Show every line in the entries below where the word "wijziging" appears.
**** SUPPLIED INFORMATION ****
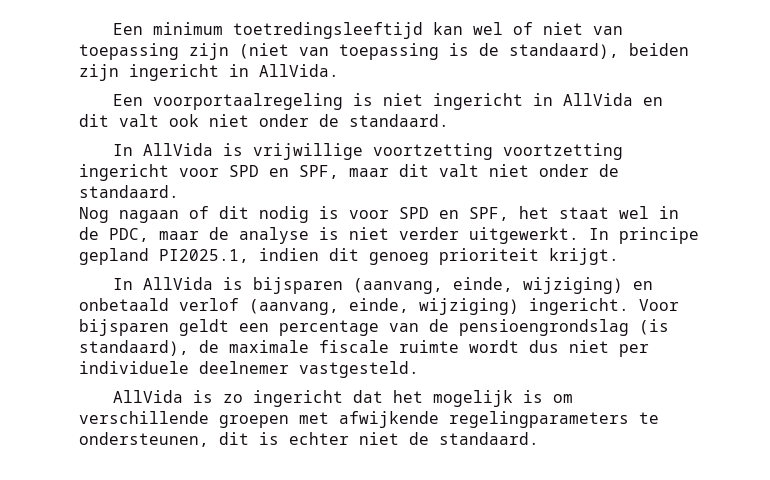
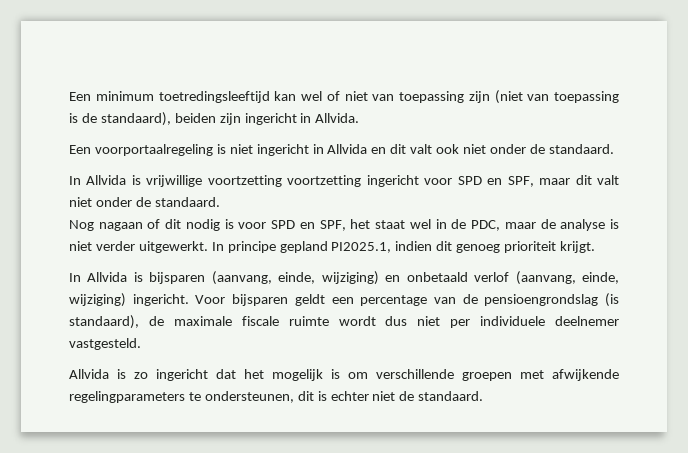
- Een minimum toetredingsleeftijd kan wel of niet van toepassing zijn (niet van toepassing is de standaard), beiden zijn ingericht in AllVida.
+ Een minimum toetredingsleeftijd kan wel of niet van toepassing zijn (niet van toepassing is de standaard), beiden zijn ingericht in Allvida.
- Een voorportaalregeling is niet ingericht in AllVida en dit valt ook niet onder de standaard.
+ Een voorportaalregeling is niet ingericht in Allvida en dit valt ook niet onder de standaard.
- In AllVida is vrijwillige voortzetting voortzetting ingericht voor SPD en SPF, maar dit valt niet onder de standaard.
+ In Allvida is vrijwillige voortzetting voortzetting ingericht voor SPD en SPF, maar dit valt niet onder de standaard.
- In AllVida is bijsparen (aanvang, einde, wijziging) en onbetaald verlof (aanvang, einde, wijziging) ingericht.
+ In Allvida is bijsparen (aanvang, einde, wijziging) en onbetaald verlof (aanvang, einde, wijziging) ingericht.
- AllVida is zo ingericht dat het mogelijk is om verschillende groepen met afwijkende regelingparameters te ondersteunen, dit is echter niet de standaard.
+ Allvida is zo ingericht dat het mogelijk is om verschillende groepen met afwijkende regelingparameters te ondersteunen, dit is echter niet de standaard.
****
§ **THE COMPLETED TASK**
- In AllVida is bijsparen (aanvang, einde, wijziging) en onbetaald verlof (aanvang, einde, wijziging) ingericht.
+ In Allvida is bijsparen (aanvang, einde, wijziging) en onbetaald verlof (aanvang, einde, wijziging) ingericht.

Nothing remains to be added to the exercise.